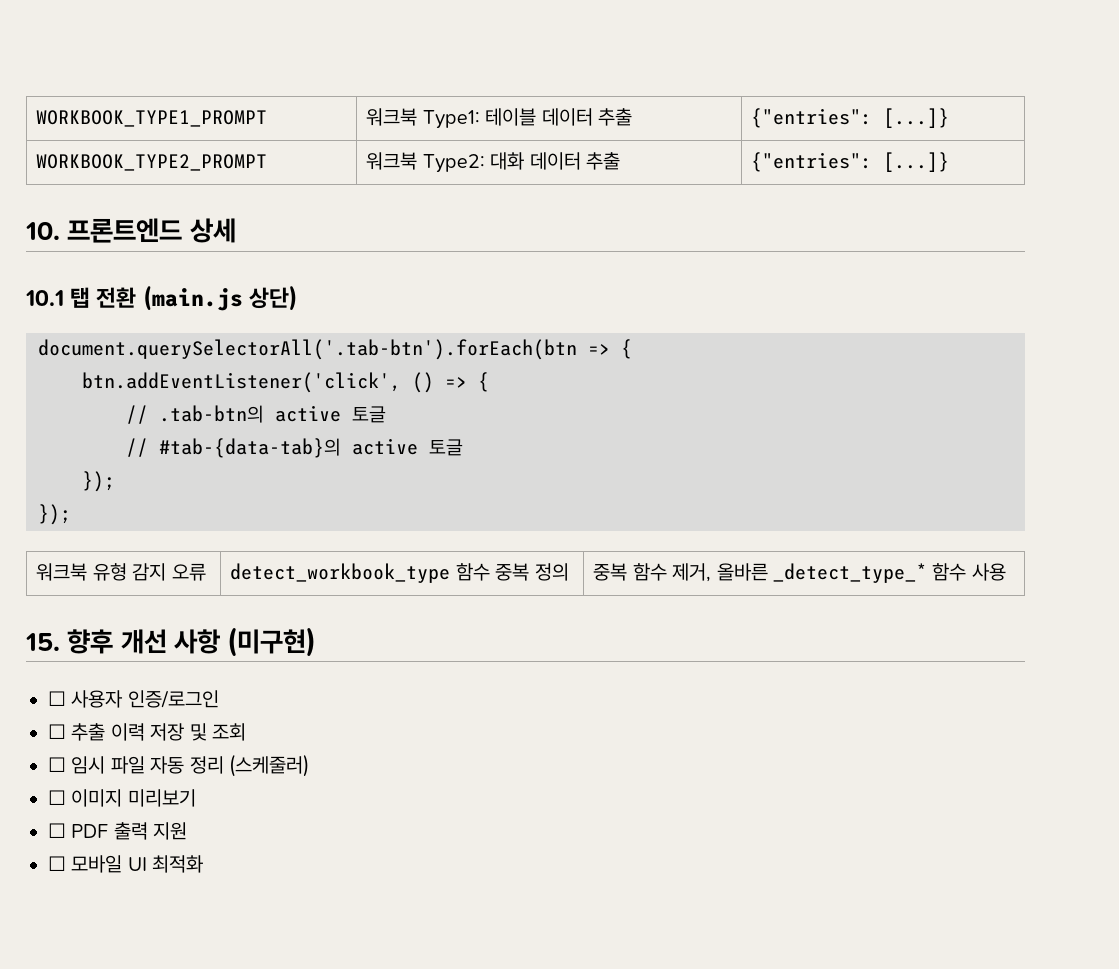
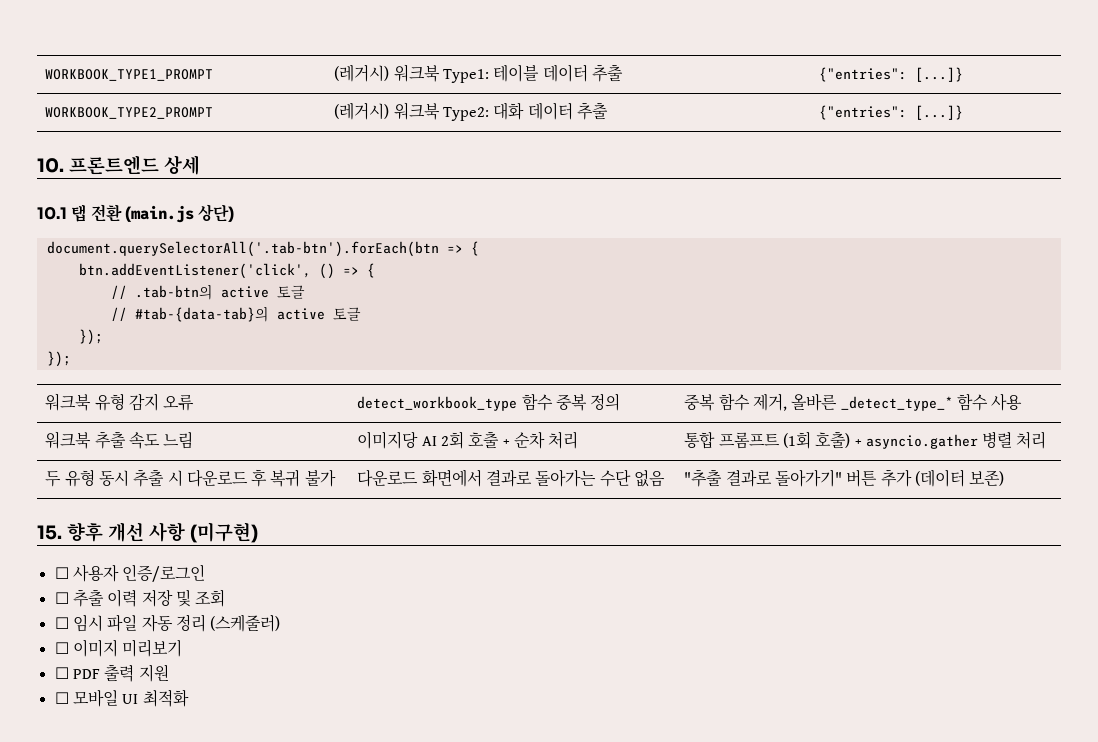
- WORKBOOK_TYPE1_PROMPT | 워크북 Type1: 테이블 데이터 추출 | {"entries": [...]}
+ WORKBOOK_TYPE1_PROMPT | (레거시) 워크북 Type1: 테이블 데이터 추출 | {"entries": [...]}
- WORKBOOK_TYPE2_PROMPT | 워크북 Type2: 대화 데이터 추출 | {"entries": [...]}
+ WORKBOOK_TYPE2_PROMPT | (레거시) 워크북 Type2: 대화 데이터 추출 | {"entries": [...]}
+ 워크북 추출 속도 느림 | 이미지당 AI 2회 호출 + 순차 처리 | 통합 프롬프트 (1회 호출) + asyncio.gather 병렬 처리
+ 두 유형 동시 추출 시 다운로드 후 복귀 불가 | 다운로드 화면에서 결과로 돌아가는 수단 없음 | "추출 결과로 돌아가기" 버튼 추가 (데이터 보존)

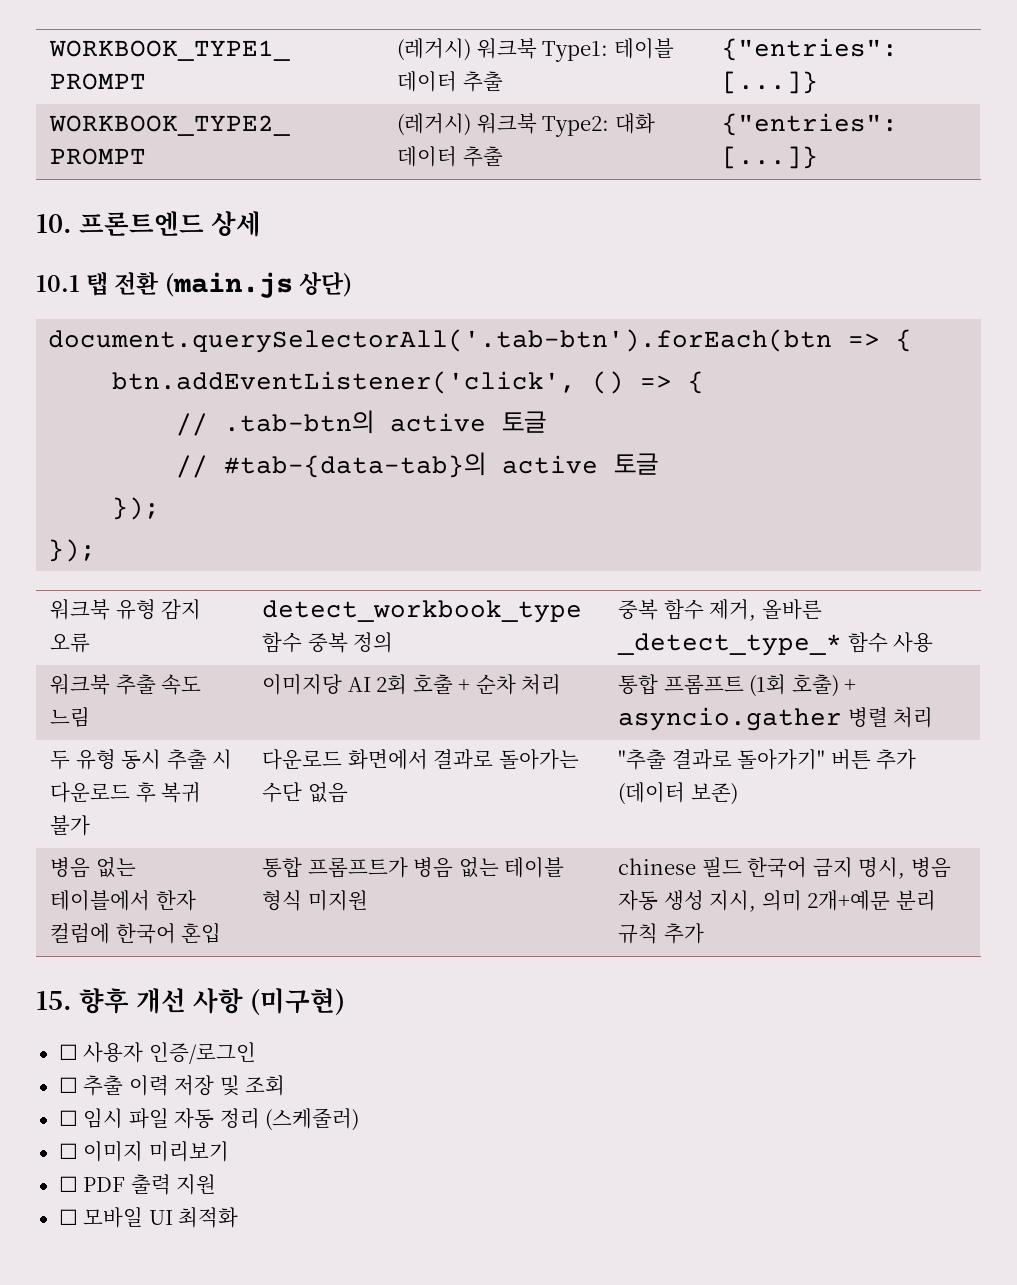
+ 병음 없는 테이블에서 한자 컬럼에 한국어 혼입 | 통합 프롬프트가 병음 없는 테이블 형식 미지원 | chinese 필드 한국어 금지 명시, 병음 자동 생성 지시, 의미 2개+예문 분리 규칙 추가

******************************

Please reprint the whole listing exactly and omit its pictures.

- WORKBOOK_TYPE1_PROMPT | 워크북 Type1: 테이블 데이터 추출 | {"entries": [...]}
+ WORKBOOK_TYPE1_PROMPT | (레거시) 워크북 Type1: 테이블 데이터 추출 | {"entries": [...]}
- WORKBOOK_TYPE2_PROMPT | 워크북 Type2: 대화 데이터 추출 | {"entries": [...]}
+ WORKBOOK_TYPE2_PROMPT | (레거시) 워크북 Type2: 대화 데이터 추출 | {"entries": [...]}
+ 워크북 추출 속도 느림 | 이미지당 AI 2회 호출 + 순차 처리 | 통합 프롬프트 (1회 호출) + asyncio.gather 병렬 처리
+ 두 유형 동시 추출 시 다운로드 후 복귀 불가 | 다운로드 화면에서 결과로 돌아가는 수단 없음 | "추출 결과로 돌아가기" 버튼 추가 (데이터 보존)

+ 병음 없는 테이블에서 한자 컬럼에 한국어 혼입 | 통합 프롬프트가 병음 없는 테이블 형식 미지원 | chinese 필드 한국어 금지 명시, 병음 자동 생성 지시, 의미 2개+예문 분리 규칙 추가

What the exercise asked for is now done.